[Web page edit records]
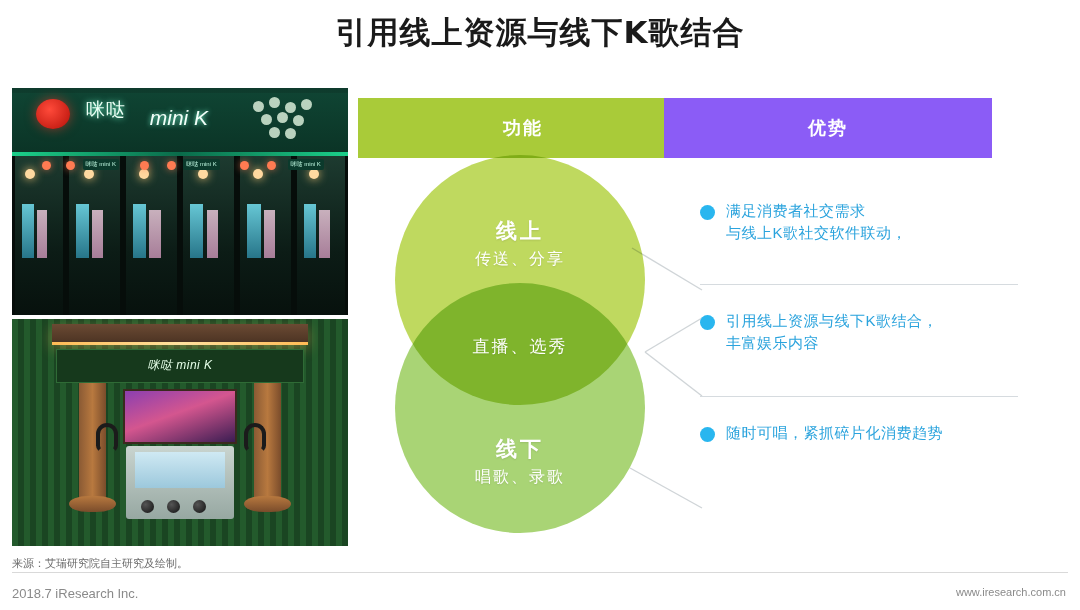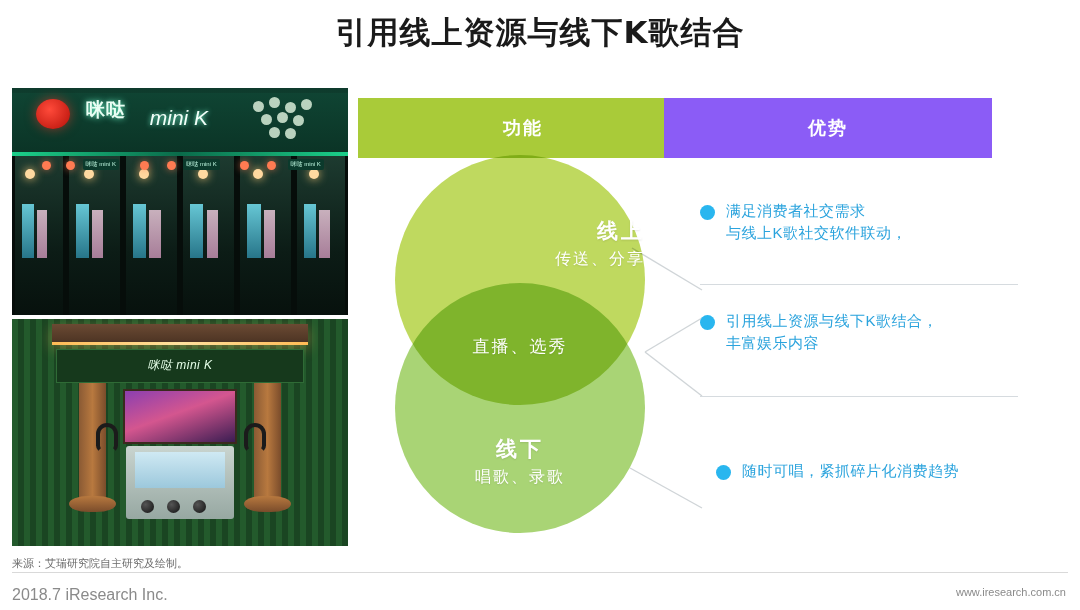--- a/index.html
+++ b/index.html
@@ -27,7 +27,7 @@
     background:linear-gradient(180deg,#0e3a2c 0%,#10503a 55%,#0a2a20 100%); }
   .store-sign { position:absolute; left:0; top:2%; width:100%; height:26%;
     background:linear-gradient(180deg,#0f4433,#0b3426); }
-  .store-logo { position:absolute; left:22%; top:4%; font-size:19px; font-weight:bold;
+  .store-logo { position:absolute; left:22%; top:4%; font-size:19px; font-weight:normal;
     color:#eafff4; letter-spacing:1px; text-shadow:0 0 6px #6fffd0;
     font-family:"DejaVu Sans",sans-serif; }
   .store-minik { position:absolute; left:41%; top:8%; font-size:21px; color:#f2fff9;

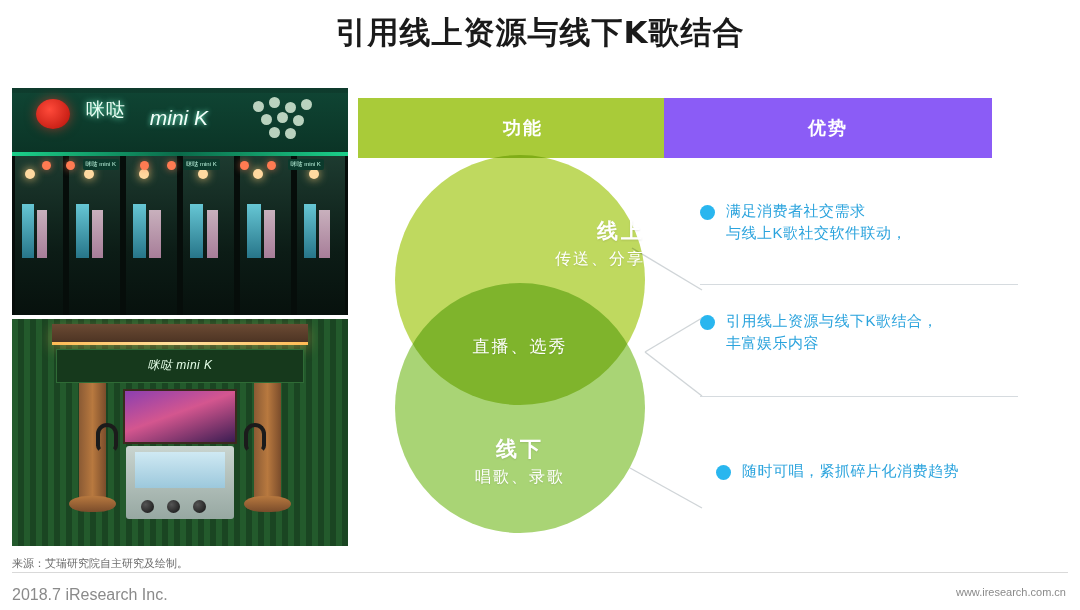--- a/index.html
+++ b/index.html
@@ -100,7 +100,7 @@
     text-shadow:0 1px 2px rgba(0,0,0,.10); pointer-events:none; }
   .venn-label .big { font-size:21px; font-weight:bold; letter-spacing:3px; }
   .venn-label .small { font-size:16px; letter-spacing:2px; margin-top:4px; }
-  .lbl-top    { top:62px;text-align:right; }
+  .lbl-top    { top:62px; }
   .lbl-mid    { top:180px; font-size:17px; letter-spacing:2px; }
   .lbl-bottom { top:280px; }
 

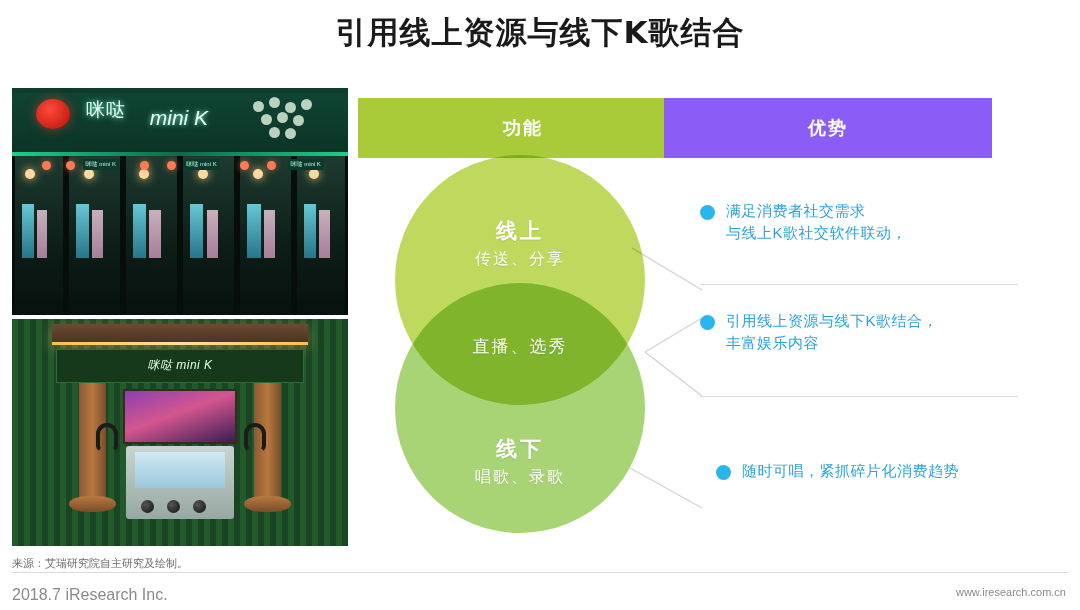--- a/index.html
+++ b/index.html
@@ -117,7 +117,7 @@
   .btext { font-size:15px; line-height:22px; color:#2aa3dd; letter-spacing:.5px; }
   .bgroup-1 { position:absolute; top:0; left:0; width:330px; }
   .bgroup-2 { position:absolute; top:110px; left:0; width:330px; }
-  .bgroup-3 { position:absolute; top:222px; left:16px; width:330px;margin-top:38px; }
+  .bgroup-3 { position:absolute; top:222px; left:0; width:330px; }
   .sep { position:absolute; left:0; width:318px; height:1px; background:#d6dbdf; }
   .sep-1 { top:84px; }
   .sep-2 { top:196px; }

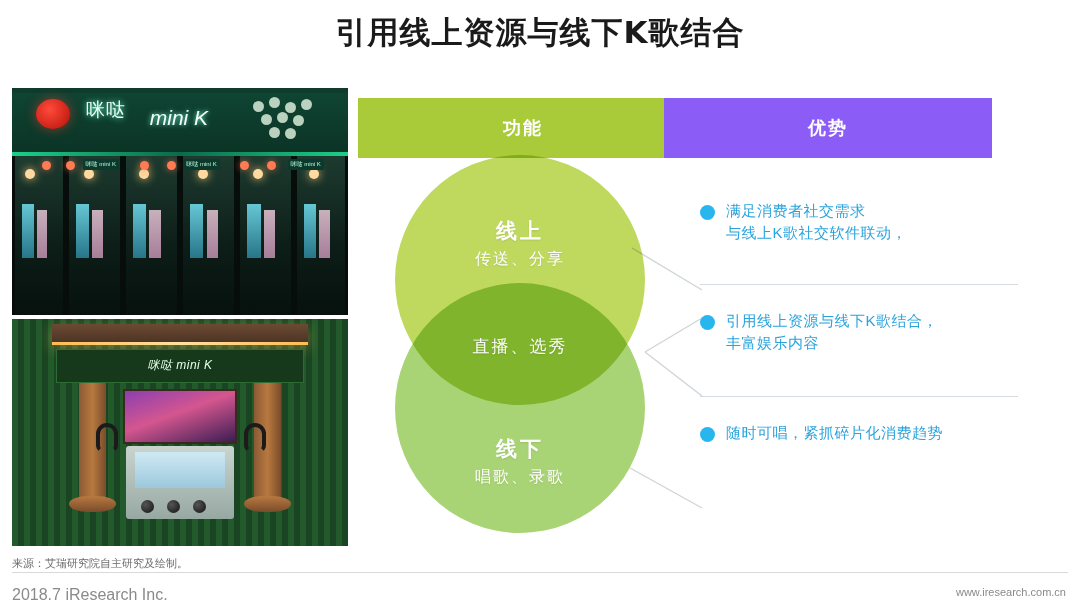--- a/index.html
+++ b/index.html
@@ -126,7 +126,7 @@
   .source { position:absolute; left:12px; top:556px; font-size:11px; color:#6b6b6b; }
   .src-rule { position:absolute; left:12px; top:572px; width:1056px; height:1px;
     background:#d9d9d9; }
-  .foot-left { position:absolute; left:12px; top:586px; font-size:16px; color:#8a8a8a; }
+  .foot-left { position:absolute; left:12px; top:586px; font-size:13px; color:#8a8a8a; }
   .foot-right { position:absolute; right:14px; top:586px; font-size:11px; color:#8a8a8a; }
 </style>
 </head>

■ **Instructions to follow**:
In the data above, start at the line holding "font-size:16px; letter-spacing:2px; margin-top:4px;" and stop after the line holding "position:absolute; top:0; left:0;"; write out those lines exactly, without pictures.

■ **Reply to the task**:
   .venn-label .small { font-size:16px; letter-spacing:2px; margin-top:4px; }
-  .lbl-top    { top:62px;text-align:right; }
+  .lbl-top    { top:62px; }
   .lbl-mid    { top:180px; font-size:17px; letter-spacing:2px; }
   .lbl-bottom { top:280px; }
 

--- a/index.html
+++ b/index.html
@@ -117,7 +117,7 @@
   .btext { font-size:15px; line-height:22px; color:#2aa3dd; letter-spacing:.5px; }
   .bgroup-1 { position:absolute; top:0; left:0; width:330px; }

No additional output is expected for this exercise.